§ **Problem**: List, from the lines below, each one with "Technic" in it.

§ **Records shown**:
------------------------------------
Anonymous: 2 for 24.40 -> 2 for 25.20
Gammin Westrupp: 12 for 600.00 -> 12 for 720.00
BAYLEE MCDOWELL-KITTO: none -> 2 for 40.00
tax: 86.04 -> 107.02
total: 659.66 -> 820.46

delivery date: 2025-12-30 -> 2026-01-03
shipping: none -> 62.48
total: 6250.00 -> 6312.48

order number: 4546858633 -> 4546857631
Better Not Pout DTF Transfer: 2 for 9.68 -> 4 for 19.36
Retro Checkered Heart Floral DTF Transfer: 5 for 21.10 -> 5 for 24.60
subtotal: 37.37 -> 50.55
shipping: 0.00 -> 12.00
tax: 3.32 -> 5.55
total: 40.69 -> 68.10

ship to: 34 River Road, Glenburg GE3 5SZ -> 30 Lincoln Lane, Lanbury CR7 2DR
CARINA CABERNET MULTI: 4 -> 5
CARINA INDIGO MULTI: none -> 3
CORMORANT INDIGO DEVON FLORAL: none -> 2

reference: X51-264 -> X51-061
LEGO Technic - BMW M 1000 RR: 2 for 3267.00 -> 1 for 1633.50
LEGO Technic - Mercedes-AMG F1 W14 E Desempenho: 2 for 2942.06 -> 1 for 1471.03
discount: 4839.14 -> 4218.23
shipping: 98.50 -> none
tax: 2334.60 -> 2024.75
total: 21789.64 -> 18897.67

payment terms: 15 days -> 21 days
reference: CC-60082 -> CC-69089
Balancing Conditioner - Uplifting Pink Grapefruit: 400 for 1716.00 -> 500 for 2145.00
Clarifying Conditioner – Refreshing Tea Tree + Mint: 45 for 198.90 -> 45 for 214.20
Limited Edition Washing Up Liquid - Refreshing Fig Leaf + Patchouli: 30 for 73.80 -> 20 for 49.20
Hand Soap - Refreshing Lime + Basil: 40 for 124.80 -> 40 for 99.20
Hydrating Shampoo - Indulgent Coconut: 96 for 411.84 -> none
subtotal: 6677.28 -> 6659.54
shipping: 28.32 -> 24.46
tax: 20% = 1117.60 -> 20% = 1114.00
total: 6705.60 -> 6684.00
------------------------------------
§ **Reply**:
LEGO Technic - BMW M 1000 RR: 2 for 3267.00 -> 1 for 1633.50
LEGO Technic - Mercedes-AMG F1 W14 E Desempenho: 2 for 2942.06 -> 1 for 1471.03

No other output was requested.